Copy out the lines of the records below, and only those lines, from the one with "font-style: none ->" through the one with "html: none ->", exactly as they appear.

(Beginning of The input)

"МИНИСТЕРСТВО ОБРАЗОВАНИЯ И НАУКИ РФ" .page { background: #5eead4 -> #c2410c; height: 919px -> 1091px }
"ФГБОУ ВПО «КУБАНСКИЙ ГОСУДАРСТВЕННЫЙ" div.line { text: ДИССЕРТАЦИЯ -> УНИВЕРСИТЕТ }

(End of The input)
(Beginning of The input)

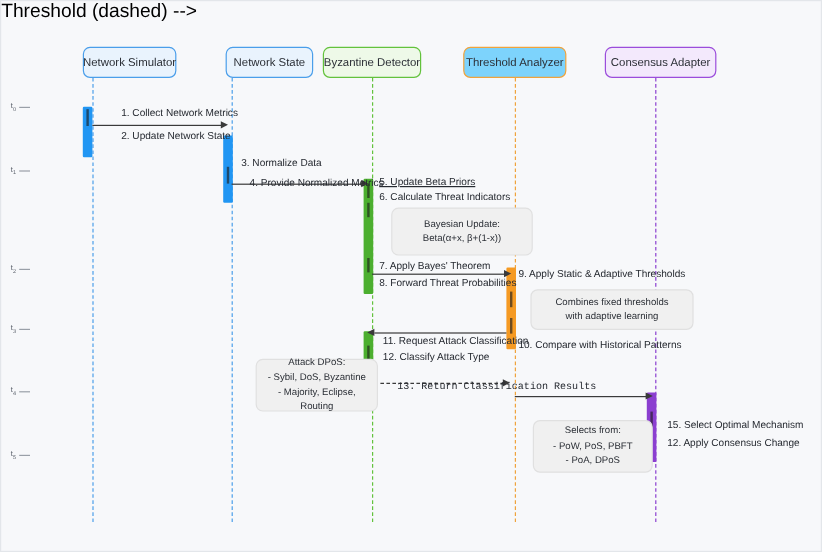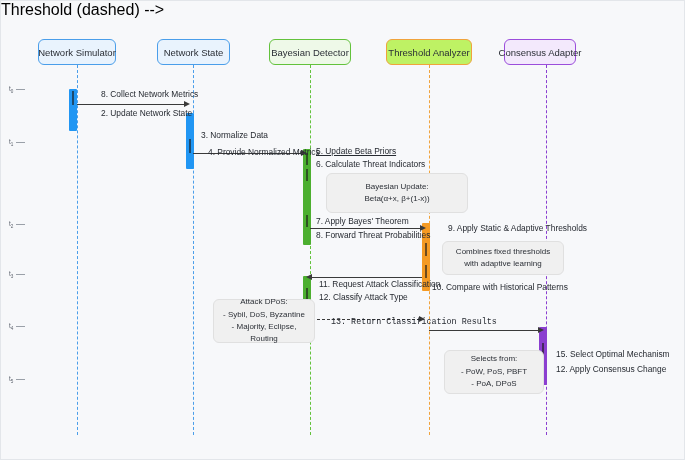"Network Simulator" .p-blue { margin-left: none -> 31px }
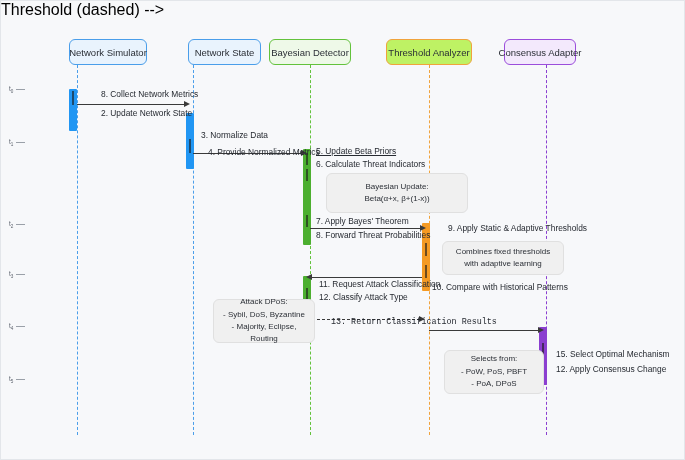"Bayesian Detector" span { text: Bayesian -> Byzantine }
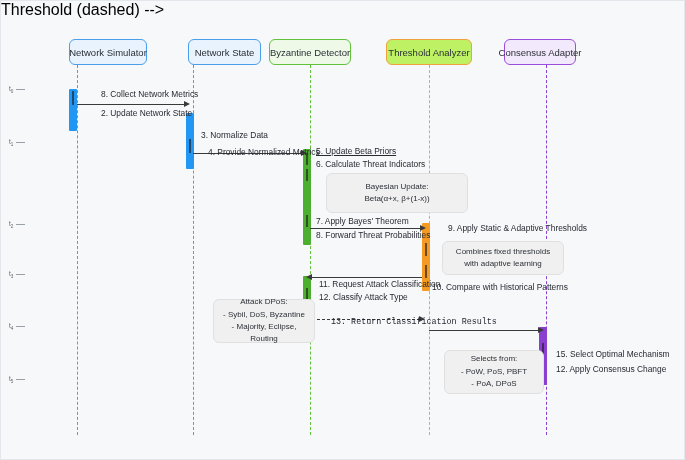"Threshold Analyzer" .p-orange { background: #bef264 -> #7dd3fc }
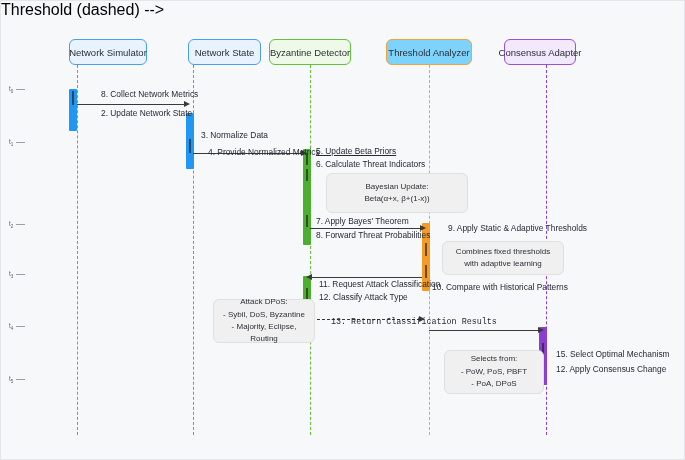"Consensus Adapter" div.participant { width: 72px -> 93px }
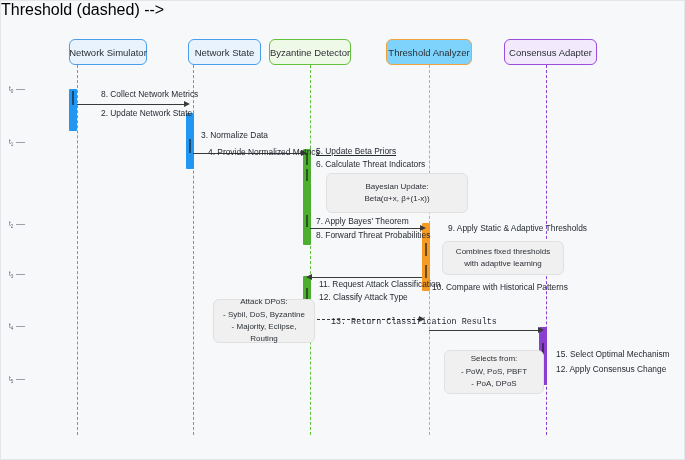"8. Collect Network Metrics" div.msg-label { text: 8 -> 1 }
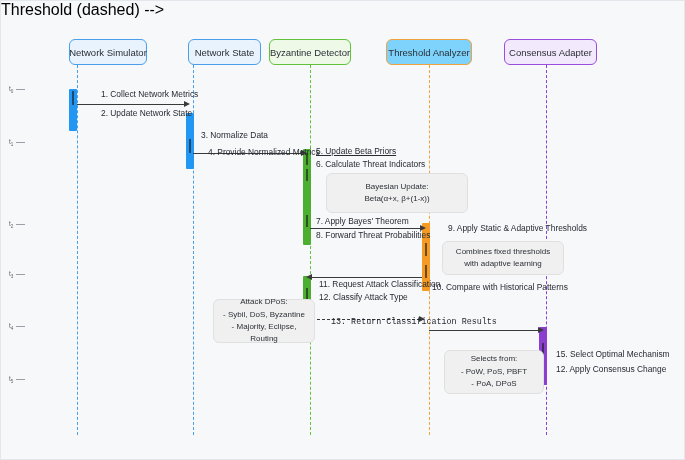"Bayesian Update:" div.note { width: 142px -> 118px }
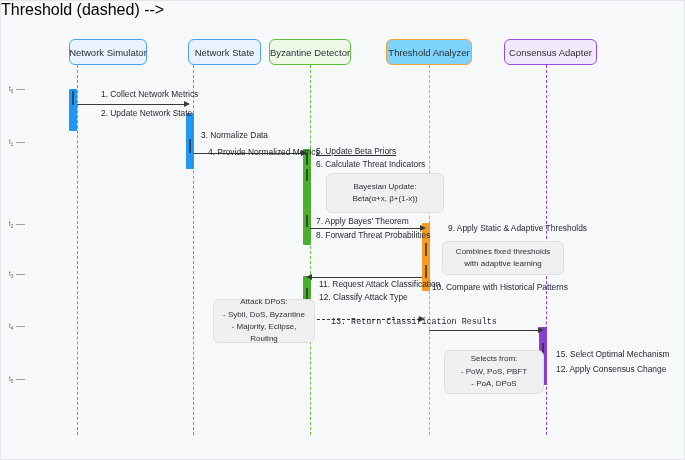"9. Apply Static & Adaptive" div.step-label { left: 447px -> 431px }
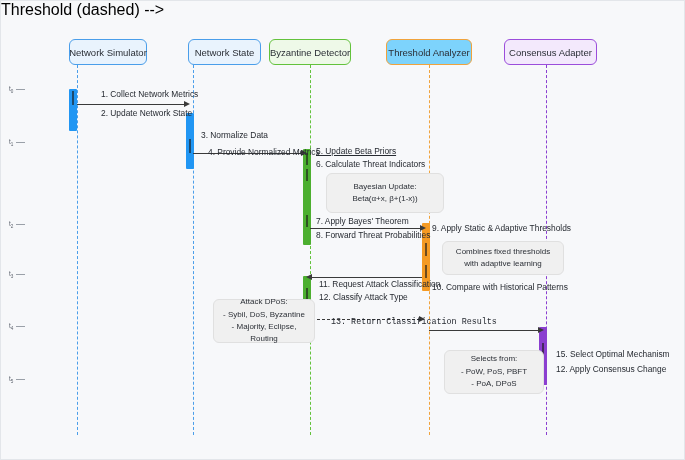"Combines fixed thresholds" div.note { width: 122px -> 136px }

(End of The input)
(Beginning of The input)

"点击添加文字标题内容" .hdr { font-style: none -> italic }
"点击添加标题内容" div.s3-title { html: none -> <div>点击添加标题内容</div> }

(End of The input)

▶ **Answer**:
"点击添加文字标题内容" .hdr { font-style: none -> italic }
"点击添加标题内容" div.s3-title { html: none -> <div>点击添加标题内容</div> }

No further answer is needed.